Is Wine safe?

I fear from viruses or spyware that may work by running Wine.

It’s known that Wine creates a directory named “.wine”. Are the applications (that run in Wine) can read any files above that directory?

This thread might give you some interesting info on this subject.

I came up to the following conclusions from that thread:

A virus that runs via Wine can infect the /usr and home (/home/username) directory.
(Though it shouldn’t infect /usr without root permissions)

Solutions:

  1. As n00bWillingToLearn said:

Just run wine as an underprivileged user that only has read and write access to ~/.wine ( I would’t even give it read access to / as it could read and transmit sensitive data ). Windows privilege escalation attacks don’t work in wine ( the emulation isn’t THAT good ) and the virus will think that it has Administrator privileges and access to the entire ( fake ) C: drive anyways, it’s like a chroot jail.

One should create a new user specially for Wine that has access only to ~/.wine directory.

  1. The user MUST remove the Z:\ drive, that enables access to / (root), by writing “winecfg” in the terminal (which pop-up a window) and going to the Drivers label, thus.
  2. The user MUST NOT run Wine as root. No even as sudo. But, he MUST install
    Wine as root, obviously.

A very recommended reading material:

Do you agree with me? (I ask this to be sure of what that I wrote)

Actually I do not really know, since I have almost no experience in using Wine at all. I suppose the best way to avoid virus-infections is to install only .exes from trustable sources.

On Mon, 24 May 2010 10:36:01 +0000, gropiuskalle wrote:

> Actually I do not really know, since I have almost no experience in
> using Wine at all. I suppose the best way to avoid virus-infections is
> to install only .exes from trustable sources.

Or use Crossover Office, as it launches clamav on the executable before
running it. Not a 100% guarantee, but better than nothing. :slight_smile:

Jim


Jim Henderson
openSUSE Forums Administrator

On Sun, 2010-05-23 at 18:26 +0000, d0r wrote:
> I fear from viruses or spyware that may work by running Wine.
>
> It’s known that Wine creates a directory named “.wine”. Are the
> applications (that run in Wine) can read any files above that directory?
>
>

Is it safe? No. Is it as wide open as Windows? No.

A lot, if not MOST, malware (the more serious ones) come in through
services running as a part of the Microsoft platform. So… in that
sense, wine is safer.
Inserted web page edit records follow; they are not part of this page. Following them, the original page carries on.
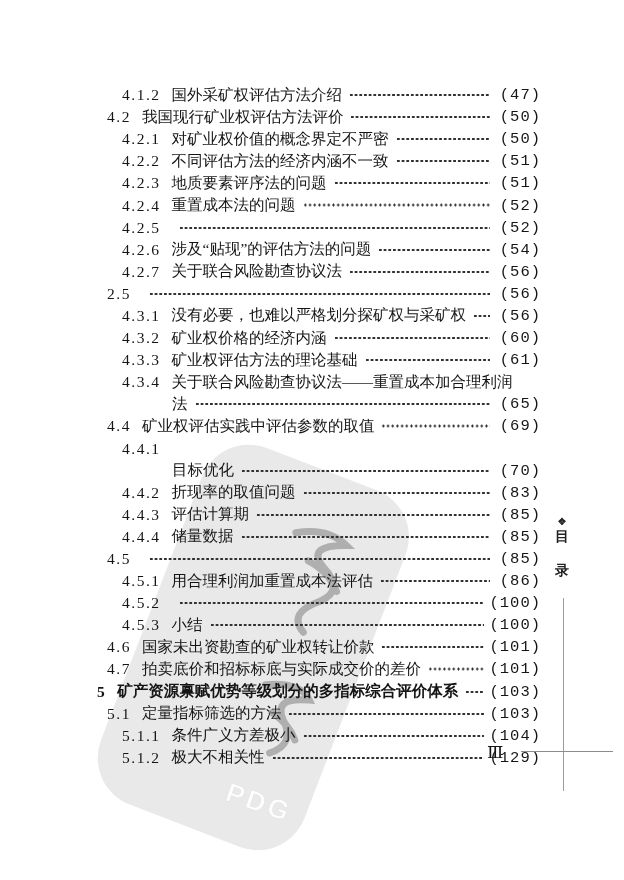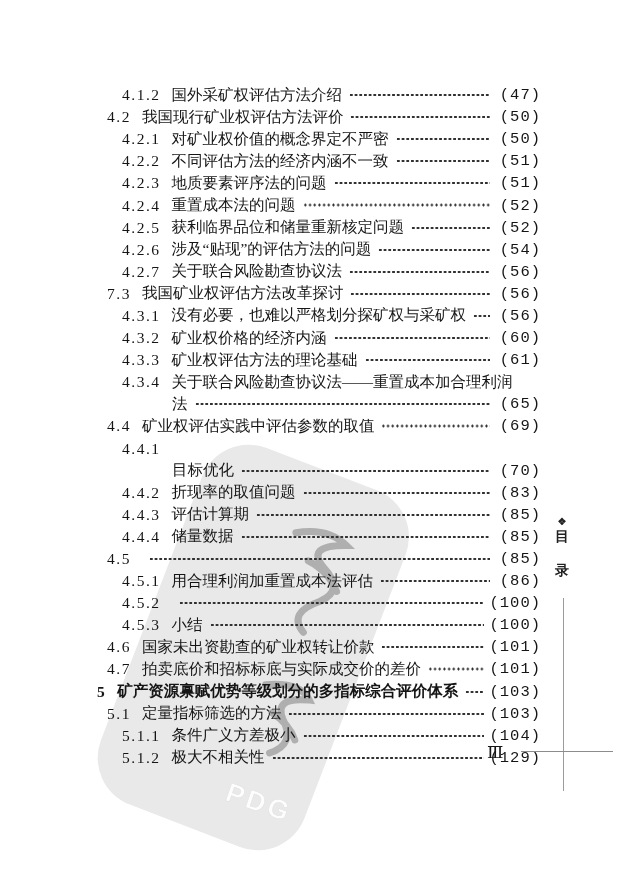--- a/index.html
+++ b/index.html
@@ -95,42 +95,40 @@
 
     <div class="toc-row lvl3">
       <span class="num">4.2.4</span>
       <span class="title">重置成本法的问题</span>
       <span class="leader"></span>
       <span class="pg">(52)</span>
     </div>
 
     <div class="toc-row lvl3">
       <span class="num">4.2.5</span>
-      <span class="title">获利临界品位和储量重新核定问题</span>
       <span class="leader"></span>
       <span class="pg">(52)</span>
     </div>
 
     <div class="toc-row lvl3">
       <span class="num">4.2.6</span>
       <span class="title">涉及“贴现”的评估方法的问题</span>
       <span class="leader"></span>
       <span class="pg">(54)</span>
     </div>
 
     <div class="toc-row lvl3">
       <span class="num">4.2.7</span>
       <span class="title">关于联合风险勘查协议法</span>
       <span class="leader"></span>
       <span class="pg">(56)</span>
     </div>
 
     <div class="toc-row lvl2">
-      <span class="num">7.3</span>
-      <span class="title">我国矿业权评估方法改革探讨</span>
+      <span class="num">2.5</span>
       <span class="leader"></span>
       <span class="pg">(56)</span>
     </div>
 
     <div class="toc-row lvl3">
       <span class="num">4.3.1</span>
       <span class="title">没有必要，也难以严格划分探矿权与采矿权</span>
       <span class="leader"></span>
       <span class="pg">(56)</span>
     </div>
However, that doesn’t necessarily protect you
from all malware, esp. ones that come in through interaction with an
application (e.g. MSIE, Outlook).

Is there virus protection that runs in Wine? I’m not aware of any that
are designed for Wine specifically and I would think that most
commercial (normal) Windows variants would NOT work… though some
pieces might… like pieces that are designed to protect specific
applications. Obviously, there won’t be support for Wine from them
though, so getting those pieces to work would be risky anyhow.
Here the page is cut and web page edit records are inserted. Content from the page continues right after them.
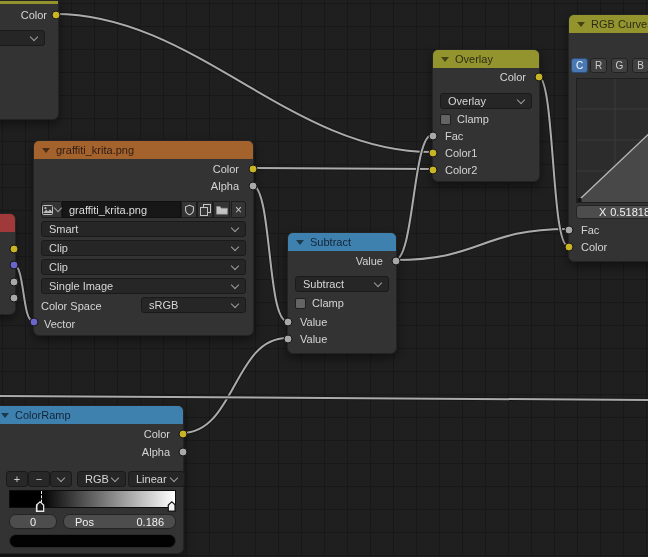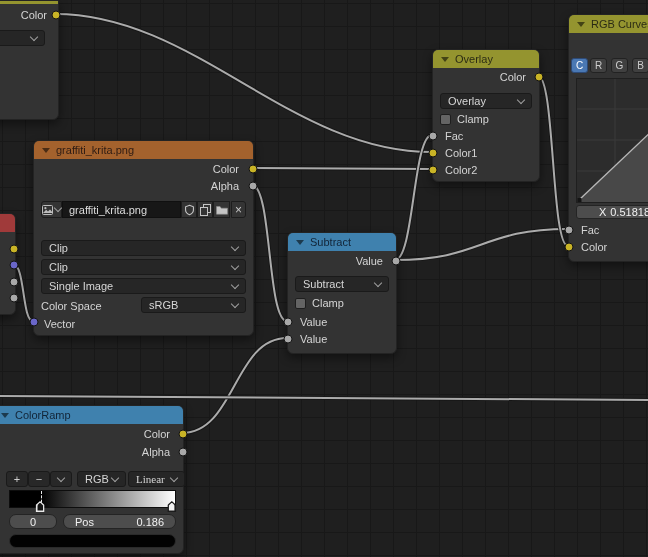--- a/index.html
+++ b/index.html
@@ -156,20 +156,24 @@
   </div>
   <div class="iconbtn" style="left:179px;top:60px;width:17px;">
     <svg width="12" height="10" viewBox="0 0 12 10">
       <path d="M0.5,1.5 h3.5 l1.3,1.7 H11.5 v6 H0.5 Z" fill="#c4c4c4" stroke="#8a8a8a" stroke-width="0.6"></path>
     </svg>
   </div>
   <div class="iconbtn" style="left:197px;top:60px;width:15px;border-radius:0 3px 3px 0;">
     <span style="font-size:12px;color:#c8c8c8;line-height:1;">×</span>
   </div>
 
+  <div class="dd" style="left:7px;top:80px;width:205px;">
+    <span>Smart</span>
+    <span class="chev"></span>
+  </div>
   <div class="dd" style="left:7px;top:99px;width:205px;">
     <span>Clip</span>
     <span class="chev"></span>
   </div>
   <div class="dd" style="left:7px;top:118px;width:205px;">
     <span>Clip</span>
     <span class="chev"></span>
   </div>
   <div class="dd" style="left:7px;top:137px;width:205px;justify-content:center;">
     <span>Single Image</span>
@@ -309,21 +313,21 @@
   <div class="btn" style="left:35px;top:65px;width:22px;height:16px;">
     <span>−</span>
   </div>
   <div class="btn" style="left:57px;top:65px;width:22px;height:16px;">
     <span class="chev" style="margin-left:0;"></span>
   </div>
   <div class="dd" style="left:84px;top:65px;width:49px;">
     <span>RGB</span>
     <span class="chev"></span>
   </div>
-  <div class="dd" style="left:135px;top:65px;width:57px;font-family:Liberation Serif, serif;">
+  <div class="dd" style="left:135px;top:65px;width:57px;">
     <span>Linear</span>
     <span class="chev"></span>
   </div>
 
   <div style="position:absolute;left:16px;top:84px;width:167px;height:18px;border:1px solid #0d0d0d;box-sizing:border-box;background:linear-gradient(to right,#000 0%,#000 18.6%,#fff 100%);">
     <div style="position:absolute;left:18.6%;top:0;bottom:0;border-left:1px dashed #e8e8e8;"></div>
   </div>
   <div class="ramp-marker" style="left:calc(16px + 167px*0.186);top:95px;background:#e8e8e8;z-index:7;">
     <div class="inner" style="background:#141414;"></div>
   </div>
There were some tests run on Linux.com a few years back. It may be a little outdated, but the risk seems to be minimal.

Linux.com :: Running Windows viruses with Wine

Thank you people for your reply.

I’m asking if Wine is safe in a sense of damaging my linux system or spying after my unencrypted communication.

Bottom line: If a create a dedicated & restricted Wine user, and activate Windows program via Wine with that user - Would I be safe when I’ll switch to a different user?

d0r wrote:
> Bottom line: If a create a dedicated & restricted Wine user, and
> activate Windows program via Wine with that user - Would I be safe when
> I’ll switch to a different user?

imho: the best thing to do is use Redmond software for all of your
unimportant stuff like games…and NEVER let any Windows accessible
partition hold any financial, personal, business, school and other
important stuff…

keep everything important on the NON-game machine (or, if you MUST
have the game system dual booted with your real system…so be it, but
your ‘good stuff’ is safest when completely separated from the virus
magnet)…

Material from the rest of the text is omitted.